While it has the same pixel count as its predecessor, the 42.4Mp Sony Alpha A7R III makes some major enhancements on the camera it replaces. As well as improve handling, there’s faster shooting, more decisive focusing and better image quality. Consequently, the Sony A7R III is a phenomenal camera. It’s serious competition for DSLRs like the Nikon D850.
Like the A7R II, the A7R III has a back-illuminated Exmor R sensor with 42.4 million effective pixels. This has a gapless microlens design to boost light sensitivity and dynamic range.
Unlike the Mark II, the A7R III’s sensor has a front-end LSI. This, together with the enhanced BIONZ X processing engine, delivers a 1.8x increase in processing speed and a range of performance enhancements. Notably, Sony claims a low sensitivity (ISO) dynamic range of up to 15-stops.
There’s also Sony’s Pixel Shift Multi Shooting mode that shifts the sensor by 1-pixel distance between shots as four images are captured. These files can then be combined into one image made up from 169.6Mp worth of data using Sony’s new Imaging Edge software. The end result is a 42.4Mp file with greater detail and better tonal gradation.
The difference between standard files and Pixel Shift Multi Shot files is quite subtle, but it is apparent at normal viewing sizes as well as 100% on-screen, it could be especially beneficial for large prints or displays. The Pixel Shift Multi Shot files have a little more detail and better colour gradation, which gives them more impact.

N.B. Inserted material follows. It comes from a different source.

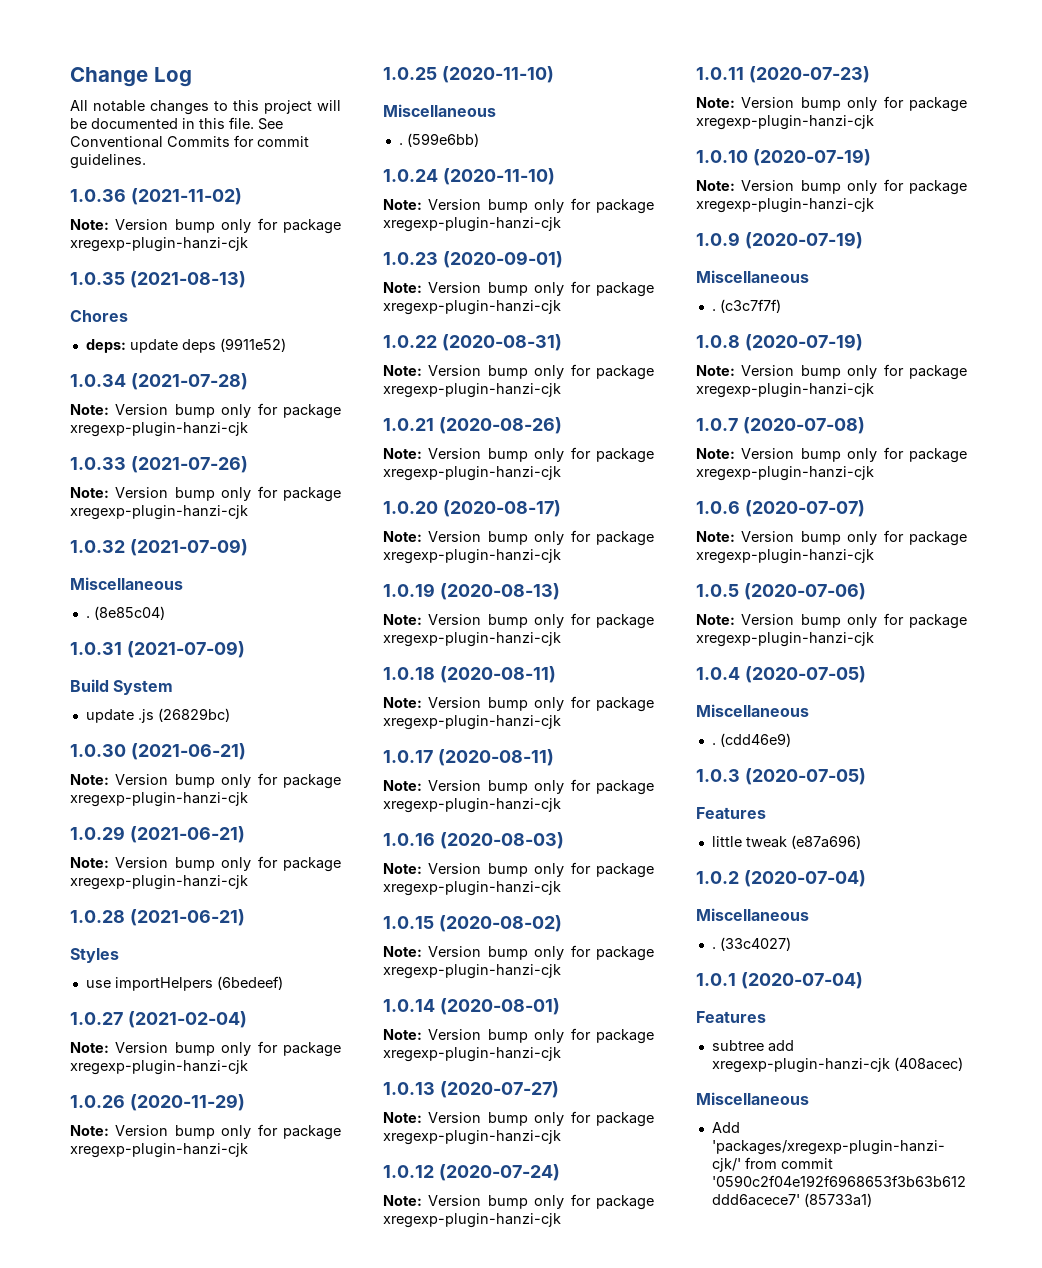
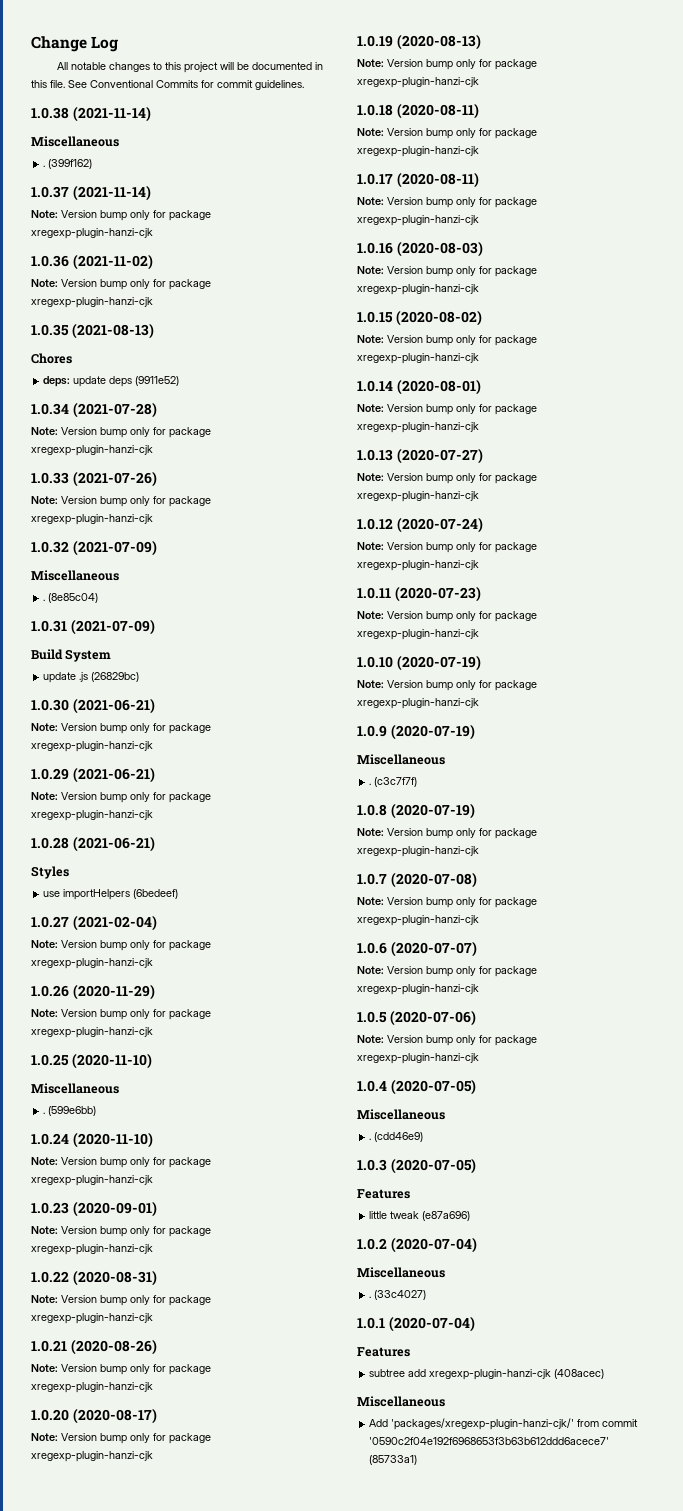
(146, 161) none -> [31,106,151,122] [31,136,119,147] [43,159,93,169] [31,185,151,201] [31,210,211,221] [31,228,153,239] // 1.0.38 (2021-11-14) // Miscellaneous // . (399f162) // 1.0.37 (2021-11-14) // Note: Version bump only for package xregexp-plugin-hanzi-cjk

More good news for anyone with low-light shooting tendencies is that the Bionz X processing engine has been enhanced. This enables more complex noise reduction algorithms to be applied so that there’s a claimed 1-stop reduction the level of noise in images.
- High-quality full-frame 42Mp sensor
- 10fps continuous shooting
- Silent shutter possible at 10fps
- Limited use made of the touch-screen
- Complex menu that could still be better arranged
- Only one SD slot is UHS-II compliant
Sony A7 III
- Announced: 26th February 2018
- Camera type: Full-frame mirrorless
- Sensor: 24.2Mp Full frame (35.6×23.8mm), Exmor R CMOS sensor
- Processor: Bionz X
- Lens mount: Sony E
- Sensitivity range: Stills: ISO 100-51,200, expandable to 50-204,800, Video: ISO 100-51,200, expandable to 100-102,400
- Maximum continuous shooting rate: 10fps with full AF and metering
- Maximum video resolution: 4K (3840 x 2160)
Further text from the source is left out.